Johnson Francis — Wed, 07 Dec 2011 07:04:19 +0000

It is well known that blood pressure of an individual can wary widely at various times of the day. There is also a so called “white coat effect” in which blood pressure is elevated when recorded in the medical setting. Ambulatory monitoring and home monitoring are two methods which have been developed to assess the ‘true’ blood pressure in an ideal setting. Ambulatory recordings have been attempted even over forty years back, though it has come into routine use only recently. This is because of the current availability of easy to wear ambulatory monitoring equipments which measure blood pressure by the oscillometric method. A blood pressure cuff applied over the arm is connected by tubings to the inflation and recording device kept in a belt pouch. The devices can be programmed to measure blood pressure at varying intervals like 15 or 30 minutes through out the day and night. The subject is asked to avoid movements of the arm while the cuff inflation and deflation are going on. The readings can be analyzed by a computer software to get average blood pressure, diurnal rhythm of blood pressure variation and the blood pressure variability. Recent guidelines have started including average blood pressure values to guide management. The average blood pressure is thought to determine the target organ damage better than the clinic measured blood pressure.

It is possible to calculate the level of dip in pressures during sleep so as to classify individuals into dippers, extreme dippers, non dippers and reverse dippers. Dip = (1-Systolic BP during sleep/Sysolic BP while awake), expressed as a percentage. Negative value indicates reverse dipper. Values less than 10 percent are considered in the non-dipper range, while 10-20% range constitutes the dippers and more than 20% constitute the extreme dippers. The morning surge in blood pressure has been linked to cardiovascular events and stroke.

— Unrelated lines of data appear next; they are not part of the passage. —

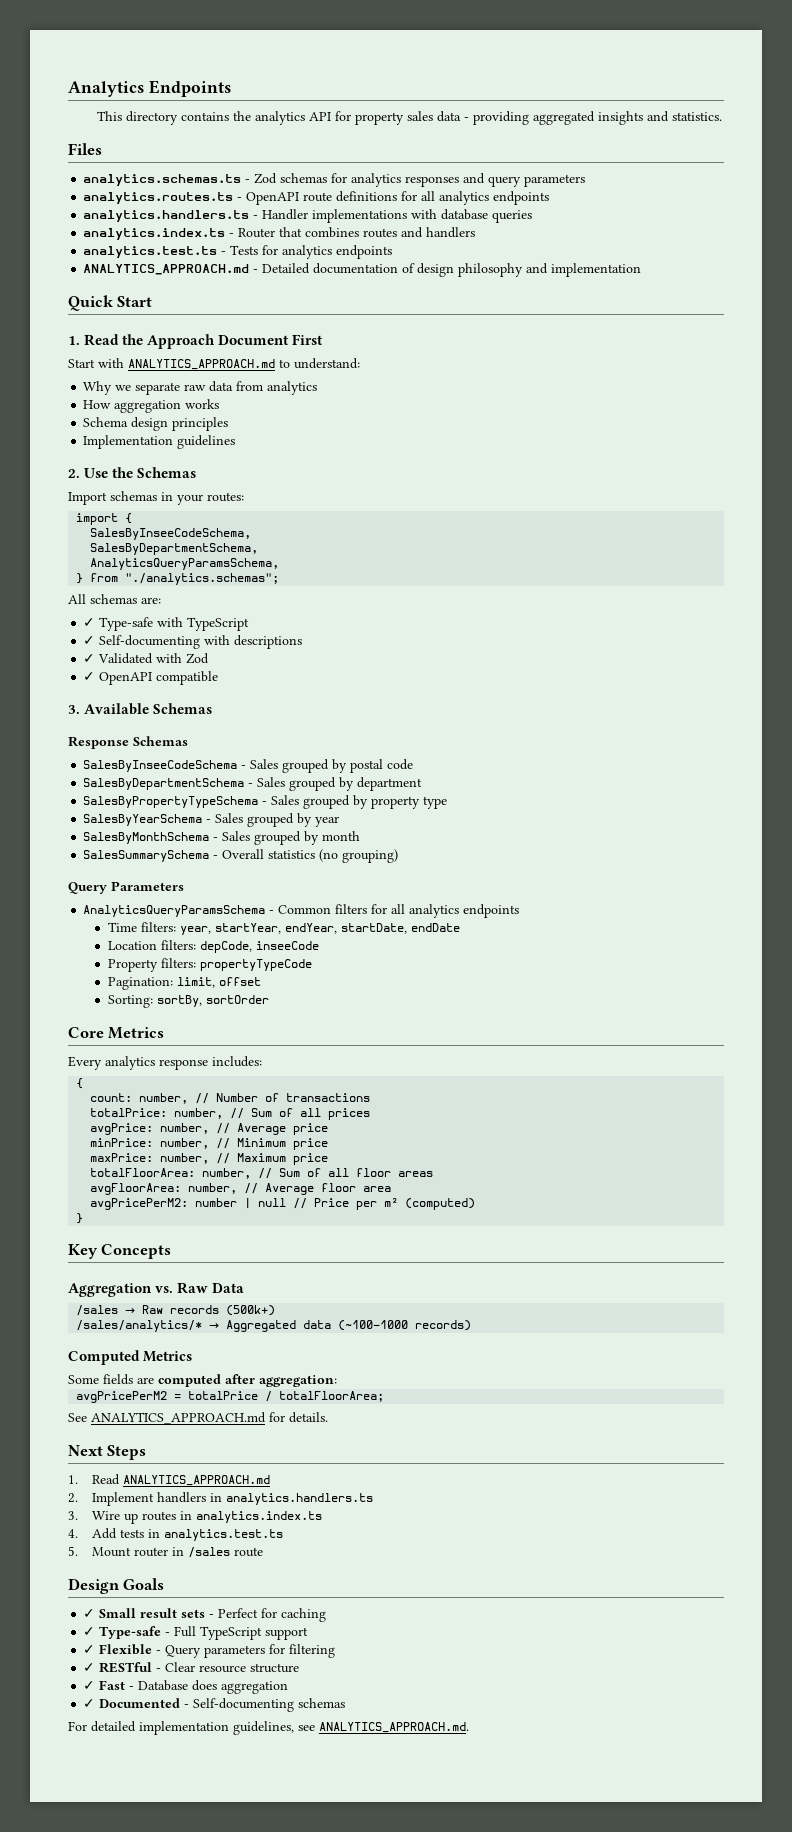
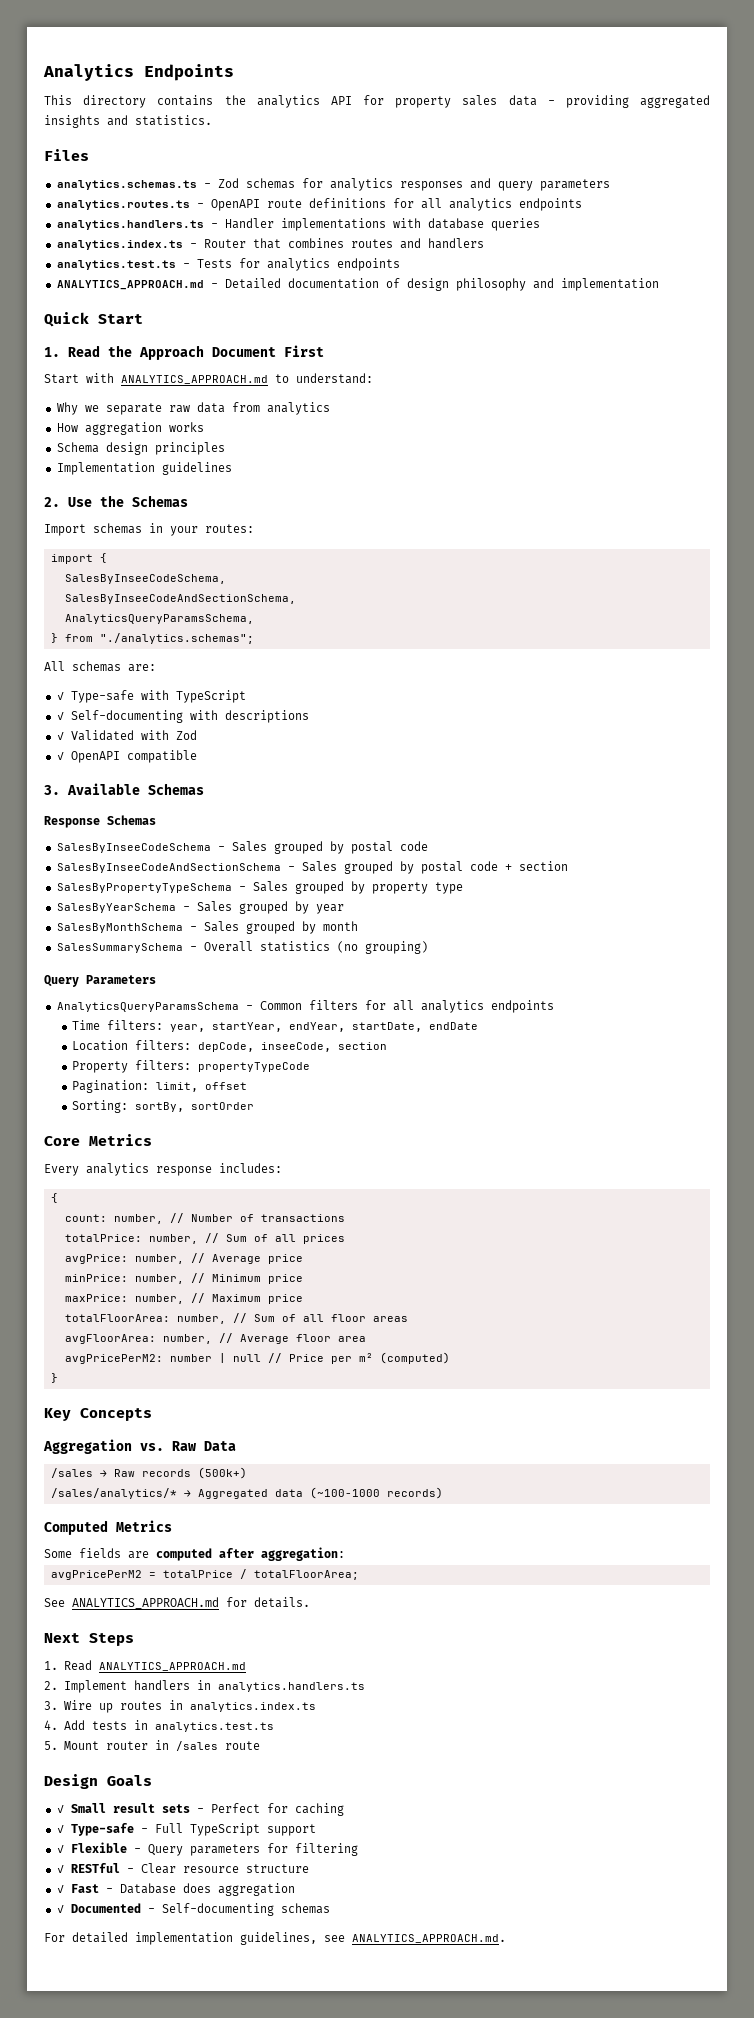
- SalesByDepartmentSchema,
+ SalesByInseeCodeAndSectionSchema,
- SalesByDepartmentSchema - Sales grouped by department
+ SalesByInseeCodeAndSectionSchema - Sales grouped by postal code + section
- Location filters: depCode, inseeCode
+ Location filters: depCode, inseeCode, section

dal-PLAQUE: phase 2b study of dalcetrapib which increases HDL cholesterol

Johnson Francis — Sat, 26 Nov 2011 13:00:26 +0000

Initial studies of increasing HDL cholesterol with cholesteryl ester transfer protein (CETP) inhibitor torcetrapib were a failure and further development of the molecule was halted. Now another CETP modulator dalcetrapib has been evaluated in the dal-PLAQUE phase 2b trial regarding safety and efficacy [Fayad ZA et al. Safety and efficacy of dalcetrapib on atherosclerotic disease using novel non-invasive multimodality imaging (dal-PLAQUE): a randomised clinical trial. The Lancet, Volume 378, Issue 9802, Pages 1547 - 1559, 29 October 2011]. Multi modality imaging was used to assess the structural and inflammatory indices as primary end points. It was a randomized multicentric trial of patients with or high risk of coronary artery disease with either dalcetrapib 600 milligrams daily or placebo. Total vessel area, wall area, wall thickness, and normalised wall index of carotids were assessed using magnetic resonance imaging after two years. 18F-fluorodeoxyglucose (18F-FDG) positron emission tomographic (PET/CT) assessment of arterial inflammation within an index vessel (right carotid, left carotid, or ascending thoracic aorta) was done after 6 months. Total of one hundred and thirty patients were included in the study. Unlike in the case of torcetrapib, dalcetrapib did not increase the blood pressure. The authors found that there was no evidence of a pathological effect related to the arterial wall with dalcetrapib at two years. There is also a suggestion of beneficial vascular effects including the reduction in total vessel enlargement over two years. The long term safety and clinical efficacy of dalcetrapib needs to analysed further.